> **Problem description**
Copy all lines below containing "family".

**** Supplied entries

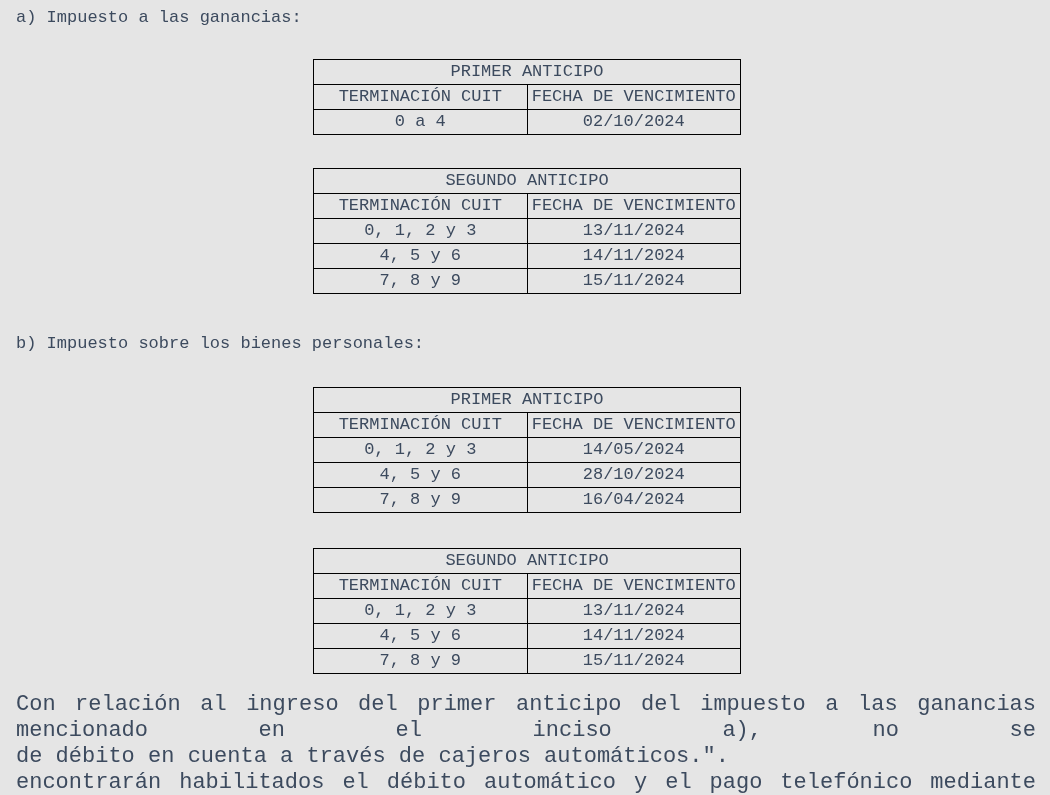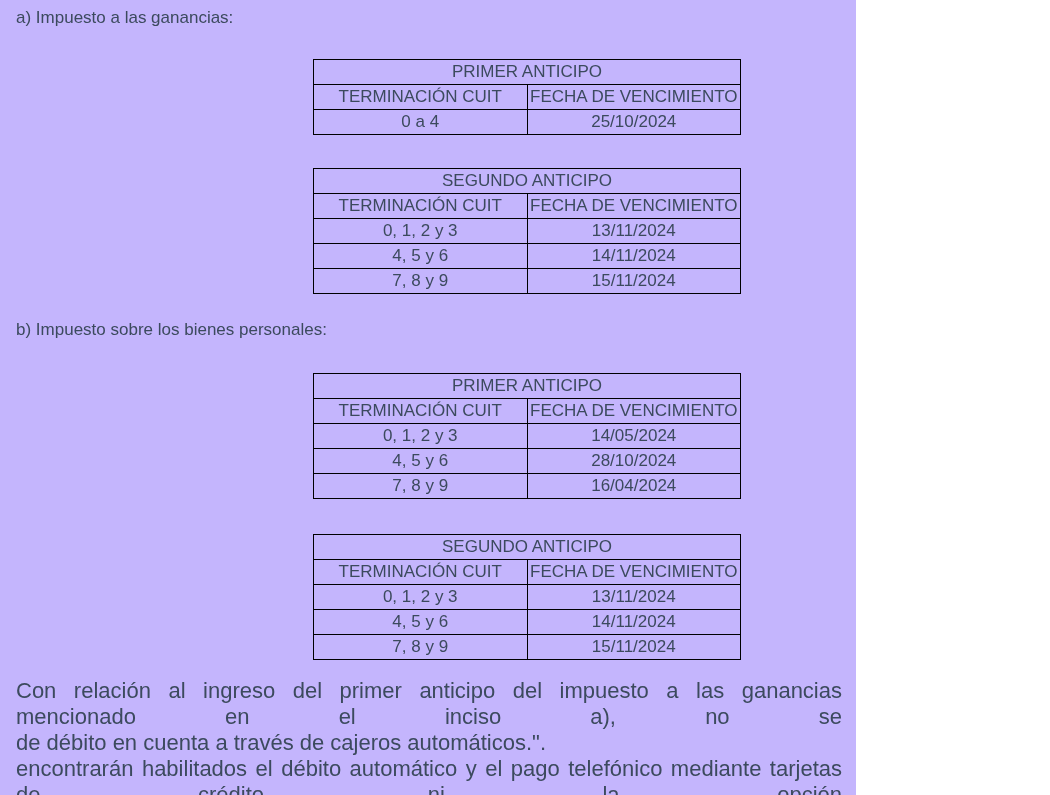--- a/index.html
+++ b/index.html
@@ -1,32 +1,32 @@
 <!DOCTYPE html>
 <html><head>
 <meta charset="utf-8">
 <style>
   html, body { margin: 0; padding: 0; background: #ffffff; }
   .page {
     position: relative;
-    width: 856px;
+    width: 1050px;
     height: 795px;
     overflow: hidden;
-    font-family: Liberation Sans, sans-serif;
+    font-family: Liberation Mono, monospace;
     color: #3c4a5e;
-    background: #c4b5fd;
+    background: #e5e5e5;
   }
   .heading {
     margin: 0 0 0 16px;
     font-size: 17px;
     line-height: 20px;
     font-weight: normal;
   }
   .heading-a { padding-top: 8px; }
-  .heading-b { margin-top: 26px; }
+  .heading-b { margin-top: 40px; }
 
   table.anticipo {
     border-collapse: collapse;
     table-layout: fixed;
     width: 428px;
     margin-left: 313px;
     border-radius: 18px;
   }
   table.anticipo td {
     border: 1px solid #000000;
@@ -64,21 +64,21 @@
     <tbody>
       <tr>
         <td colspan="2">PRIMER ANTICIPO</td>
       </tr>
       <tr>
         <td class="c1">TERMINACIÓN CUIT</td>
         <td>FECHA DE VENCIMIENTO</td>
       </tr>
       <tr>
         <td class="c1">0 a 4</td>
-        <td>25/10/2024</td>
+        <td>02/10/2024</td>
       </tr>
     </tbody>
   </table>
 
   <table class="anticipo t2">
     <tbody>
       <tr>
         <td colspan="2">SEGUNDO ANTICIPO</td>
       </tr>
       <tr>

********

> **Solution below**
-    font-family: Liberation Sans, sans-serif;
+    font-family: Liberation Mono, monospace;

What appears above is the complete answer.